Open veshij opened 3 weeks ago
Based on the diagram you provided, the goroutines were reclaimed periodically. It seems expected behaviour from golang runtime perspectively.
Sorry, I needed to state that explicitly, "reclamation" happens on etcd cluster node restart.
Just to confirm, are you saying the goroutine count for each etcd member doesn't decrease until it's restarted?
etcdserver creates a recvLoop
goroutine for each watch stream, https://github.com/etcd-io/etcd/blob/bc5512a40bdc1fc08352789ea16695bb612914c9/server/etcdserver/api/v3rpc/watch.go#L193
Do the clients keep creating stream and never delete them? What's the client side behaviour?
Just to confirm, are you saying the goroutine count for each etcd member doesn't decrease until it's restarted?
that's correct.
etcdserver creates a
recvLoop
goroutine for each watch stream,Do the clients keep creating stream and never delete them? What's the client side behaviour?
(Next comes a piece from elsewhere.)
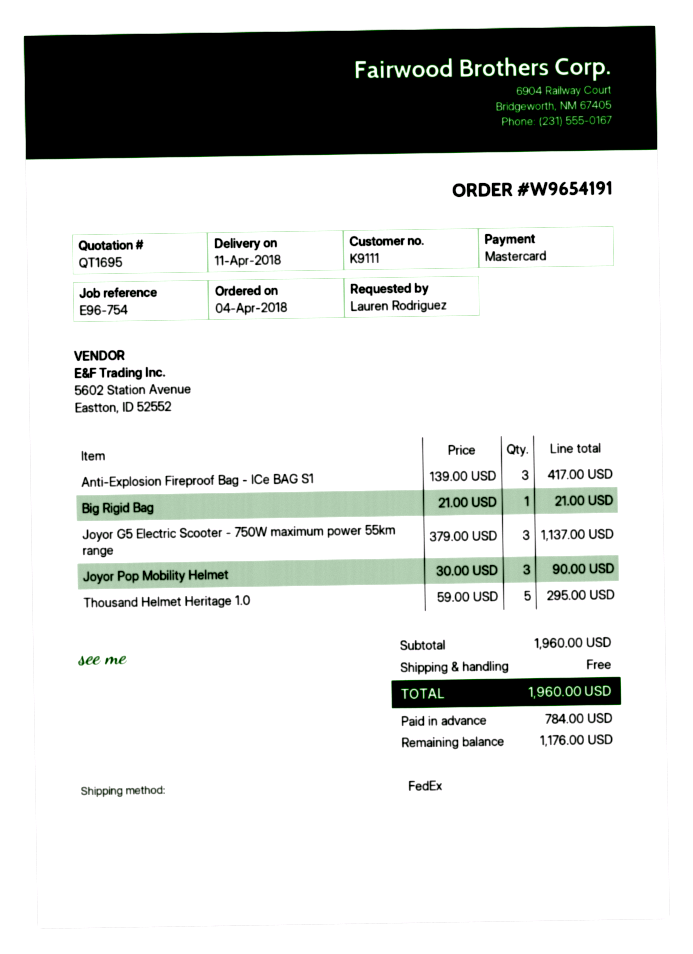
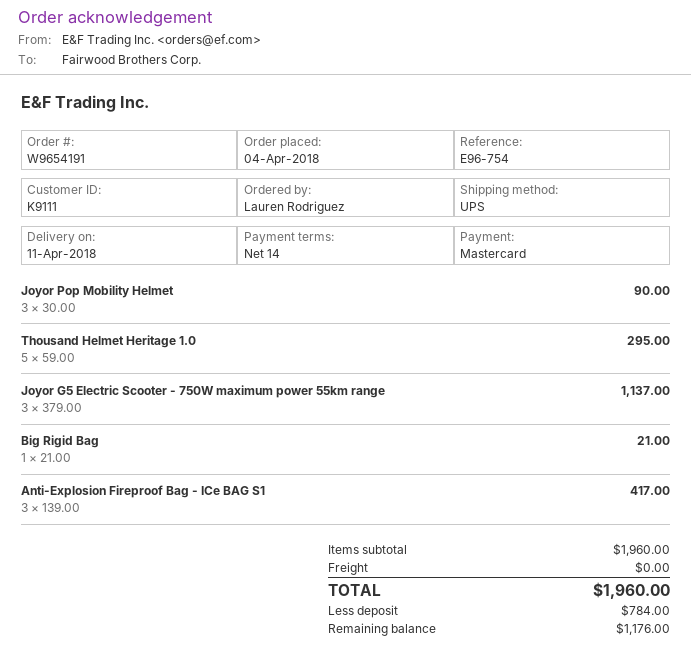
shipping method: FedEx -> UPS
Stream is created implicitly when new context metadata is passed. I didn't find a way to explicitly close stream on the client side later, but I briefly looked at client code - and it seems like it should close the stream once it has no active watchers (but there is a decent chance I misunderstood the implementation). To the best of my knowledge there should be no active watchers left in "inactive" streams on the client side.
I didn't find a way to explicitly close stream on the client side later
You can close the stream by either closing the client or closing the watch stream using wather.Close()
, otherwise, there will be more and more streams, according more and more recvLoop
goroutines. Please try it out and let me know the results.
The implementation closes old after new ones are created with new context metadata. Lets me try to implement a minimal repro for the issue.
Started working on implementation and found a metric:
# name: "etcd_debugging_mvcc_watch_stream_total"
# description: "Total number of watch streams."
# type: "gauge"
etcd_debugging_mvcc_watch_stream_total
number of watch streams (reported by server) remains constant, number of goroutines grows over time.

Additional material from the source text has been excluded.